Bien évidemment le point de départ c’est l’existence de l’inconscient. Une fois cela posé, je dirais que la première conséquence – et non des moindres – c’est que tout psychanalyste a fait, de par sa propre analyse, l’expérience de ce qui peut animer ses choix conscients. L’importance de cette donnée n’échappera à personne car elle implique que la formation du psychanalyste passe par sa propre analyse et non par une quelconque théorie. Dans la pratique, cela change évidemment tout car cela permet d’écouter, sans mettre la parole du patient en coupes réglées, de se laisser traverser par cette parole.

Le second point consiste dans l’approche du symptôme. Ce dernier n’est pas notre cible, loin de là. Les autres approches visent à la suppression de ce symptôme, mais pour le psychanalyste, ce dernier est support de la structure. Autrement dit, il n’est pas là par hasard. Il sert à quelque chose pour le patient, la question étant de savoir préalablement à quoi.
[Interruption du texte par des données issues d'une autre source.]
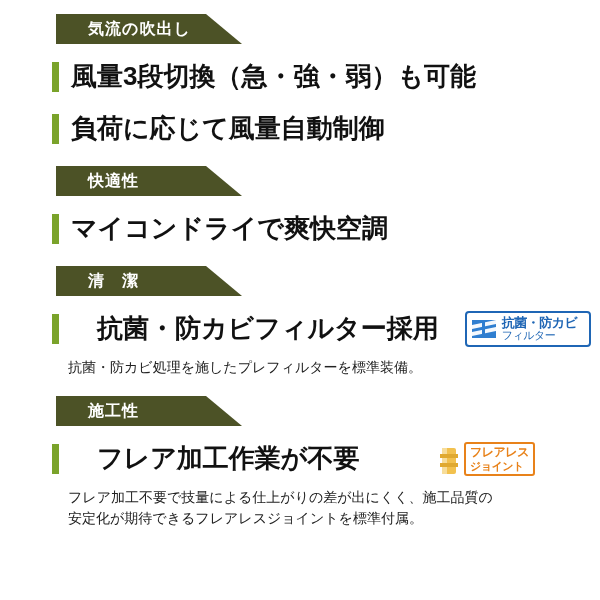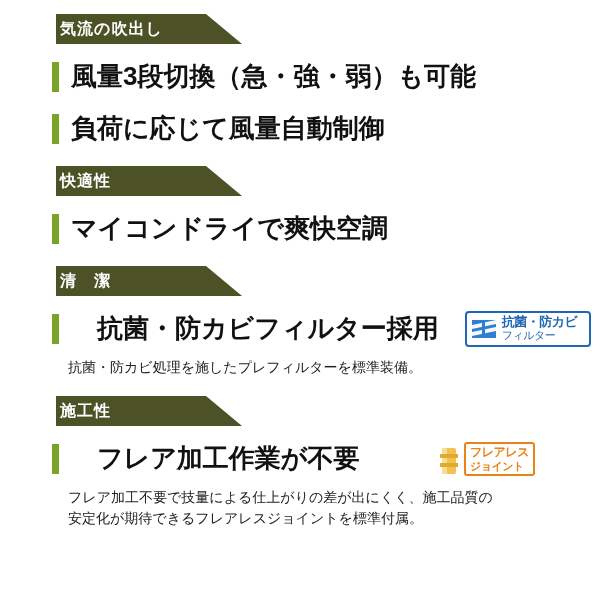--- a/index.html
+++ b/index.html
@@ -58,7 +58,7 @@
     font-size: 16px;
     font-weight: bold;
     letter-spacing: 1px;
-    padding-left: 4px;
+    padding-left: 32px;
     line-height: 30px;
     white-space: nowrap;
     font-family: Liberation Serif, serif;

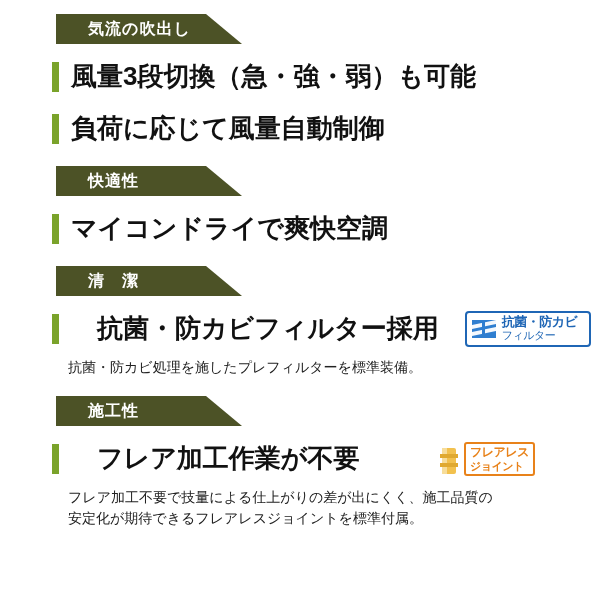--- a/index.html
+++ b/index.html
@@ -138,7 +138,6 @@
     font-weight: bold;
     letter-spacing: -0.5px;
     white-space: nowrap;
-    font-family: Liberation Mono, monospace;
   }
   .filter-badge .fb-line2 {
     color: #1f66b5;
Je ne dirai rien du transfert, bien que ce point soit également déterminant et que Freud en faisait l’essence même de la psychanalyse, affirmant ainsi que toute personne qui en admettait l’existence était de fait un psychanalyste, au moins en puissance.

Ces trois considérations fondamentales obligent celui qui veut recevoir des patients à se positionner, car elles s’opposent fondamentalement aux autres approches qui existent actuellement. On ne peut pas avoir un pied de chaque côté. Tout, en effet, ne s’équivaut pas. Il revient ensuite à chacun de choisir ce qui lui semble le plus pertinent.